Liputan6.com, Jakarta - Dokter spesialis penyakit dalam konsultan gastro entero hepatologi Profesor Ari Fahrial Syam menjelaskan, puasa di bulan Syawal bisa menjadi solusi bagus untuk sistem pencernaan. Sebab jaringan pencernaan akan menyesuaikan keadaan usai Ramadan dan Lebaran.
"Islam sendiri sudah memberikan solusi, puasa Syawal. Solusi ketika sudah full 30 hari puasa, lalu ada break Lebaran, lalu puasa syawal biar sistem pencernaan menyesuaikan keadaan," ujar Ari dikutip dari Antara, Senin (25/5) malam.
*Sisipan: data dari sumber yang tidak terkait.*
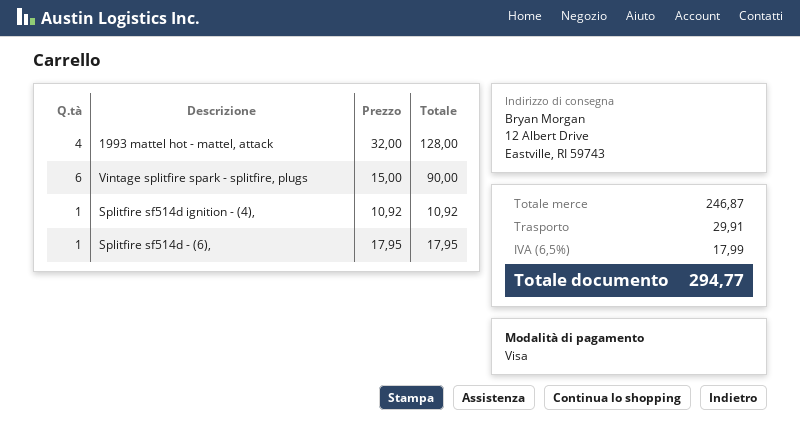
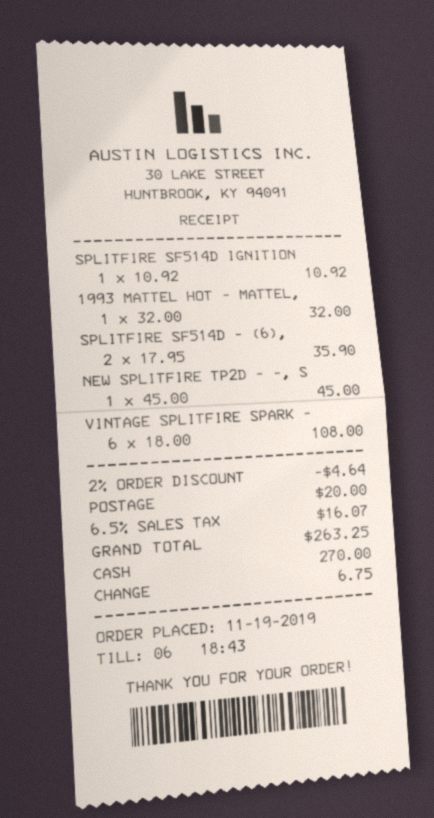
payment method: Visa -> cash
1993 mattel hot - mattel, attack: 4 x 32.00 = 128.00 -> 1 x 32.00 = 32.00
Vintage splitfire spark - splitfire, plugs: 6 x 15.00 = 90.00 -> 6 x 18.00 = 108.00
Splitfire sf514d - (6),: 1 x 17.95 = 17.95 -> 2 x 17.95 = 35.90
NEW SPLITFIRE TP2D - -, S: none -> 1 x 45.00 = 45.00
discount: none -> 2% = 4.64
shipping: 29.91 -> 20.00
tax: 6.5% = 17.99 -> 6.5% = 16.07
total: 294.77 -> 263.25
Ketentuan puasa Syawal adalah puasa sunah selama enam hari, bisa tidak berturut-turut, dilaksanakan setelah Ramadan. Menurut Ari, puasa selama enam hari pada dasarnya meneruskan keteraturan jadwal makan.
Advertisement
Baca Juga
Ini berarti juga teraturnya waktu lambung terisi makanan misalnya saat sahur dan berbuka puasa. Hal berbeda terjadi saat kembali makan ke waktu normal di luar Ramadan yang cenderung teratur, belum lagi jika Anda melewatkan sarapan.
"Kadang makan pagi kadang nggak. Lambung nggak konsisten diisi. Nggak makan pagi baru makan jam 12.00, lambung kosong sudah 12 jam, ketidakteraturan ini menyebabkan sakit maag. Lalu camilan nggak sehat," tutur Ari.
Mereka yang punya masalah pada lambung, berisiko membuat penyakitnya kambuh jika pola makan sehat tak dijaga. Prinsip keteraturan waktu makan juga berlaku untuk mereka yang bukan Muslim.
Pada dasarnya lambung harus diisi teratur, misalnya 6 sampai 8 jam sekali, bukan setiap jam seperti anggapan sebagian orang.
"Sarapan jangan air putih saja, usahakan ada yang dikonsumsi, misalnya roti, telur, ayam, kentang, paling enggak ada yang kita konsumsi, lalu enam jam lagi misalnya jam 13.00, lalu jam 19.00," kata Ari.
Selain teratur makan, Ari meminta masyarakat memperhatikan makanan yang dikonsumsi. Jangan lupakan camilan sehat sepanjang hari dan kelola stres. Sebab hal ini bisa membuat asam lambung meningkat serta berolahragalah teratur.